Step-by-step explanation:

The characteristic equation is k² + 1 = 0, which leads to k² = -1, resulting in k = ±i.

The roots are k = i or -i.

The general solution takes the form u(x)=C₁cosx+C₂sinx.

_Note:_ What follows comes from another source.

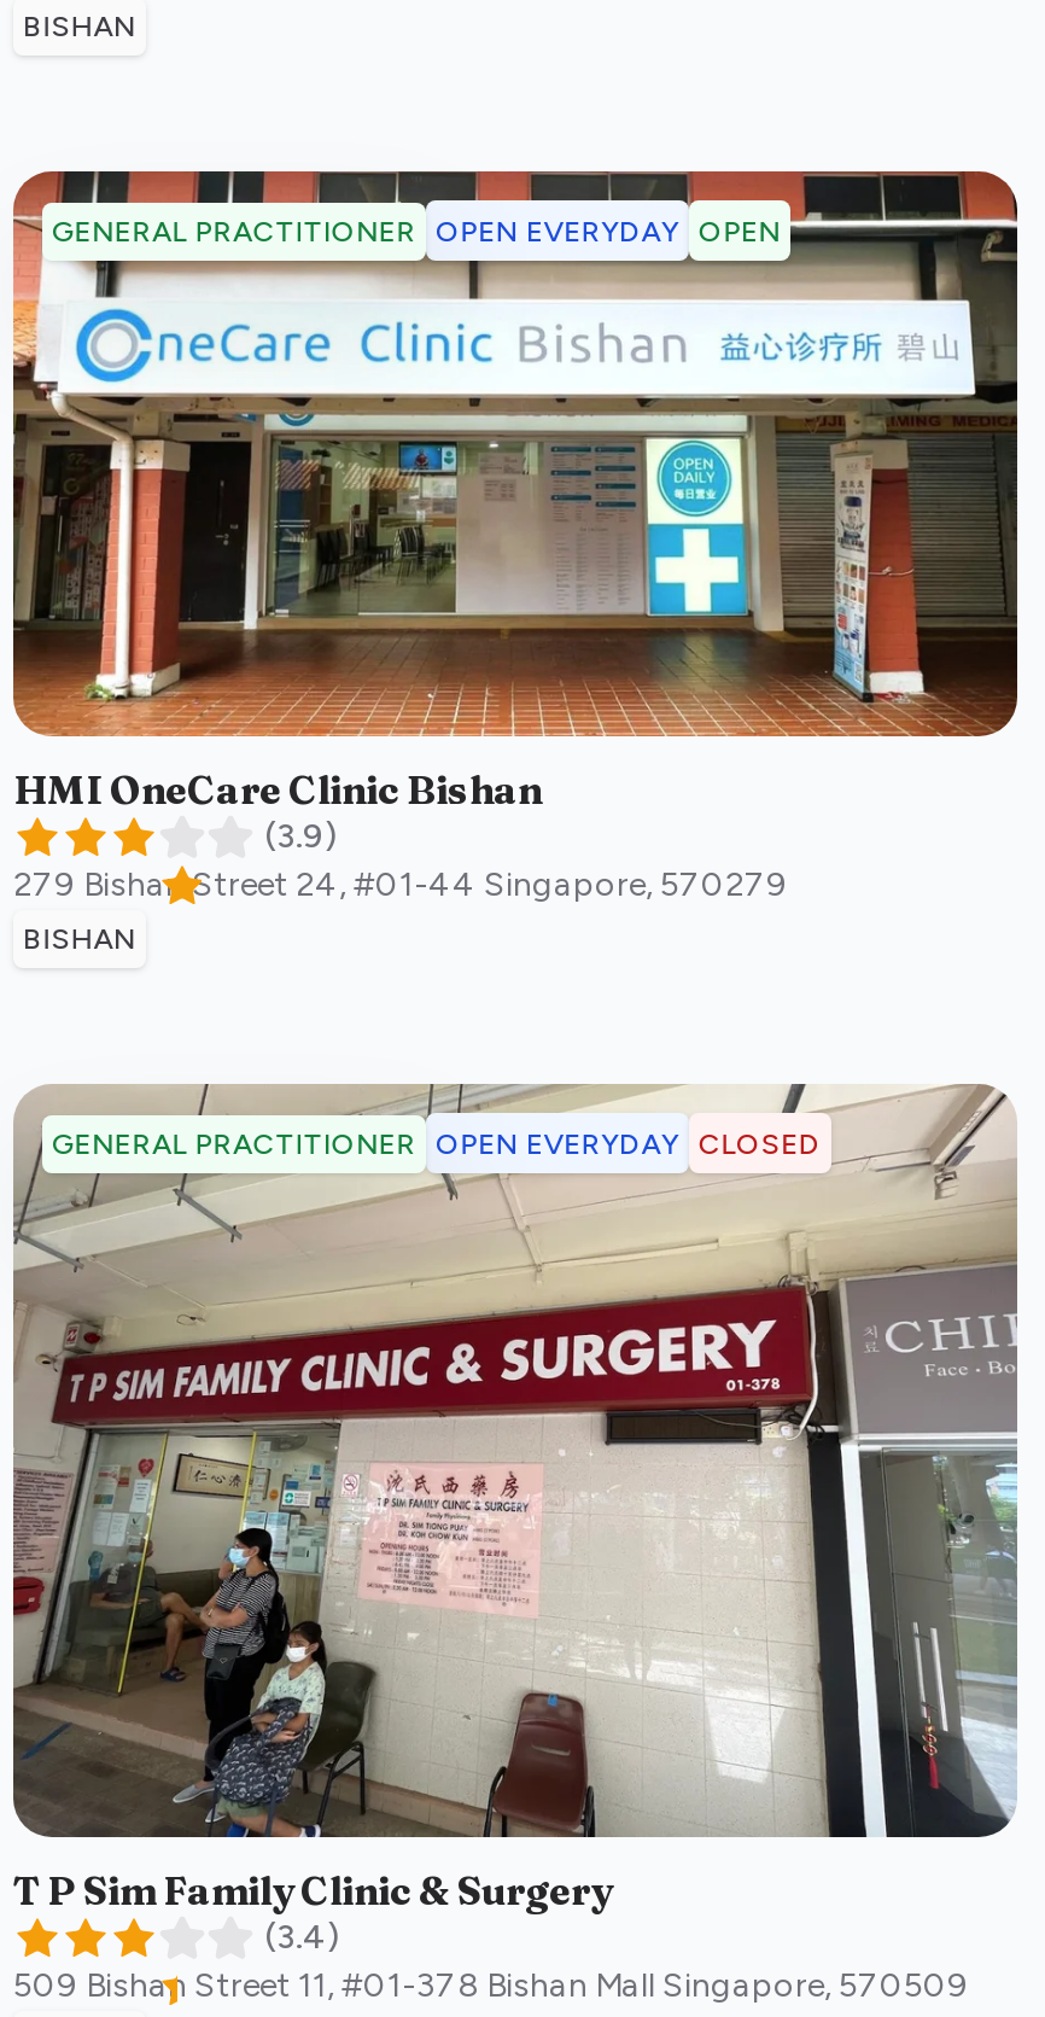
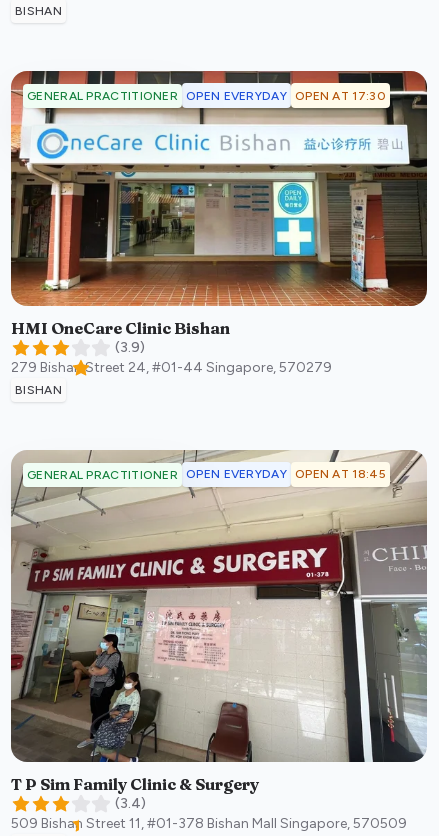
[52,215,781,250] GENERAL PRACTITIONER OPEN EVERYDAY OPEN -> [27,89,386,103] GENERAL PRACTITIONER OPEN EVERYDAY OPEN AT 17:30
[52,1127,821,1162] GENERAL PRACTITIONER OPEN EVERYDAY CLOSED -> [27,467,386,482] GENERAL PRACTITIONER OPEN EVERYDAY OPEN AT 18:45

Applying the method of undetermined coefficients, we have

Uc(t) = Pcos wt + Qsin wt

Calculating the derivatives gives us Uc’(t) = -Pwsin wt + Qwcos wt

And differentiating again yields Uc’’(t) = -Pw^2cos wt - Qw^2sin wt

With the equation U’’ + u = 8cos wt, we substitute:

-Pw^2cos wt - Qw^2sin wt + Pcos wt + Qsin wt = 8cos wt.

This simplifies to (-Pw^2 + P) cos wt + (-Qw^2 + Q) sin wt = 8cos wt.

From -Pw^2 + P = 8, we find P= 8 /(1- w^2).

From -Qw^2 + Q = 8, we can conclude Q = 0.

Thus, Uc(t) = Pcos wt + Qsin wt = 8 cos wt /(1- w^2).

Combining gives us U(t) = uh(t ) + Uc(t)

= C1cos t + c2 sin t + 8 cos wt /(1- w^2).

Initial conditions yield:

U(0) = C1cos(0) + c2 sin (0) + 8 cos (0) /(1- w^2)

Which leads us to C1 + 8 /(1- w^2) = 5

So C1 = 5 - 8 /(1- w^2) = -(3 + w^2 ) /(1- w^2).

Next, taking the derivative:

U’(t) = -C1 sin t + c2 cos t - 8 w sin wt /(1- w^2).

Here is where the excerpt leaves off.